This absolutely lovely winery stands right at the water’s edge on Kamari Beach in the area of Exo Gonia. The large stone building, which dates from the beginning of the 20th century, was once home to an industrial-scale tomato canning factory; today, it houses a winery equipped with everything required for modern winemaking, from stainless steel tanks to amphorae and clay vats.
The wine-tasting area is right on the shore, in a small courtyard that looks more like something from a Mexican hacienda than it does a typical Santorini canava. But then again, there’s nothing really typical about this winery, least of all Leto Paraskevopoulou, the daughter of the winery’s co-founder, Yiannis Paraskevopoulos, one of Greece’s leading winemakers. It was her father who first came up with the idea of ageing Assyrtiko bottles in the sea, launching the Thalassitis Submerged label, which created a huge stir in the wine world when it was first released in 2014.
A self-proclaimed “rogue oenologist”, she studied biochemistry and biotechnology in England and Scotland and came to the island to work with Santorini’s pioneering winemaker Paris Sigalas.
As she takes us past the barrels and the clay vats, Paraskevopoulou says she would love to create yet another label from the wine resting in the vats, which at present goes into the blend for Assyrtiko Wild Ferment, the winery’s bestselling wine. As the name suggests, this is a wine fermented with native yeasts. A part of its blend, she explains, ferments in the clay vats, allowing the wine contact with oxygen and leaving it without the oaky character it would gain from fermentation in a barrel. Next we come across a clay vat where an orange version of Assyrtiko is ageing. This is one of the winery’s newer labels, Clay Assyrtiko, made with grapes from old ownrooted vineyards; she uses indigenous yeast and incorporates traditional methods into the winemaking process to create this gem.
The Assyrtiko that makes up the winery’s most popular label, Thalassitis, is vinified in these tanks, as is the Assyrtiko that makes up Ammonite, one of the winery’s new labels, which gained immediate recognition and garnered awards when it was first released in 2021. “This is my baby”, Paraskevopoulou tells us as we try the wine from the 2023 harvest. But this is not the first label she created; that was Nychteri 2019, a label that replaced Thalassitis Oak Fermented. Her Nychteri is the winery’s own version of a traditional Nychteri, a wine made from riper fruit; it matures and ages in older oak than the oak-fermented Thalassitis, resulting in a much better integration of the barrel.
WINE TASTING
- ΝΥCHTERI 2020 Fermentation and ageing take place in different kinds and sizes of barrels.
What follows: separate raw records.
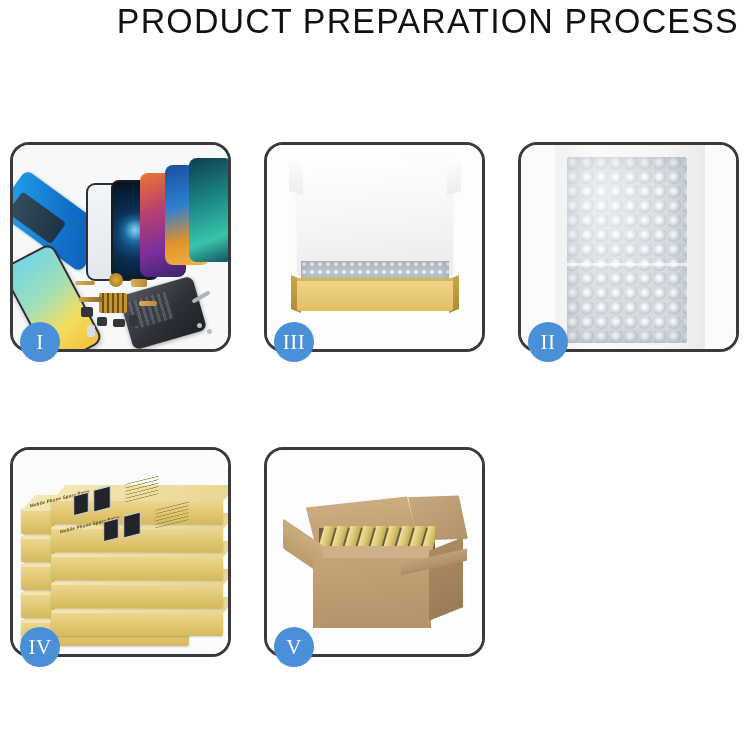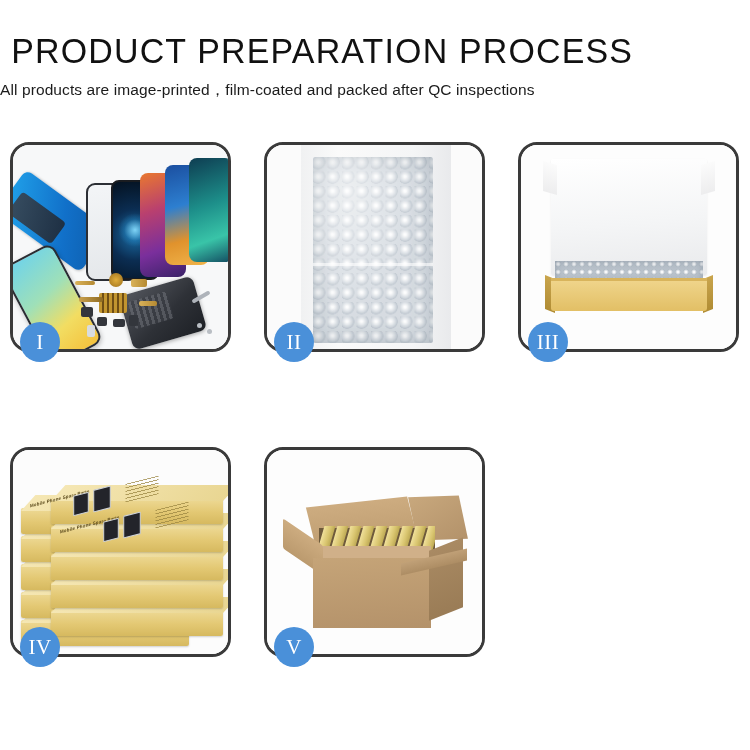"PRODUCT PREPARATION PROCESS" .header { padding-top: 30px -> none; text-align: left -> right }
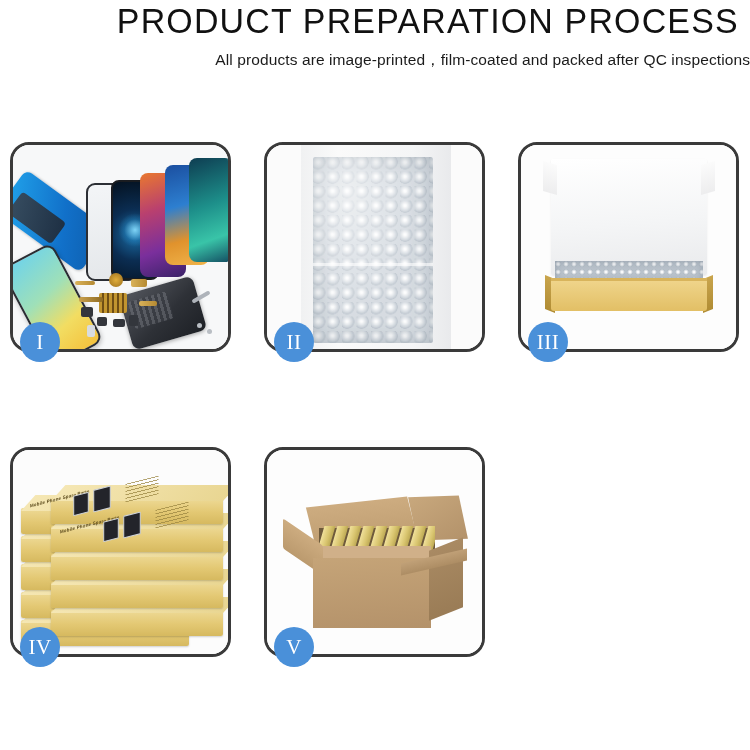"All products are" div.subtitle { html: <div>All products are image-printed，film-coated and packed after QC inspections</div> -> none }
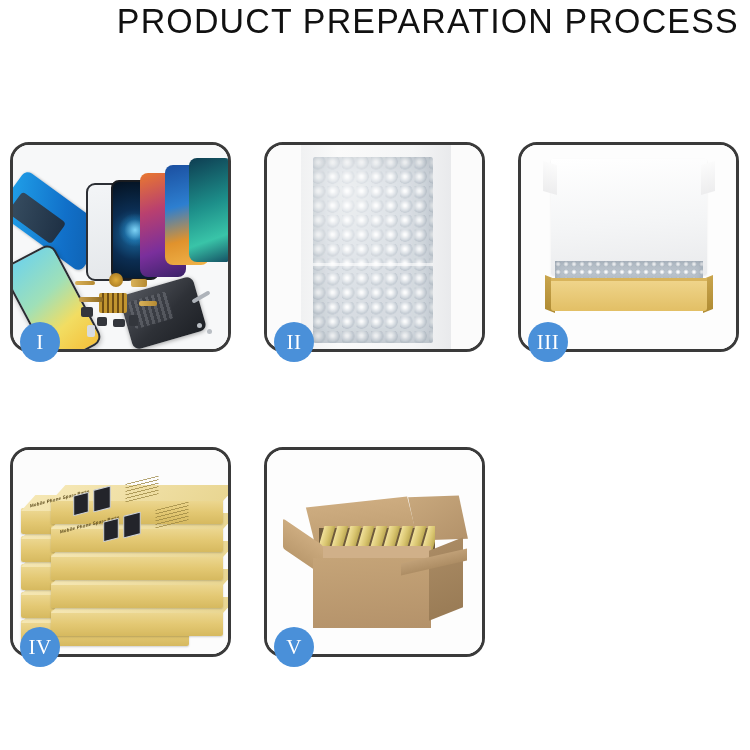"II" div.panel { order: before "III" -> after "III" }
The wood is present, with notes of vanilla, all totally harmonized with the aromas of Assyrtiko. As always, the classic sharp acidity of Assyrtiko is apparent, but in this case, it is allied with a roundness, a greasiness and a volume that make this wine amazingly enjoyable.
- GAIA WILD FERMENT 2021 100% Αssyrtiko from grapes that come exclusively from the vineyard in Pyrgos. After under- going the 12-hour skin contact process at around 10οC, the grape must is placed in small 1,000-liter steel tanks and in new 225-liter French and American oak barrels and acacia barrels.The temperature is then allowed to rise naturally, without any further intervention. The wild yeast strains that prevail are the ones which eventually determine the wine’s character.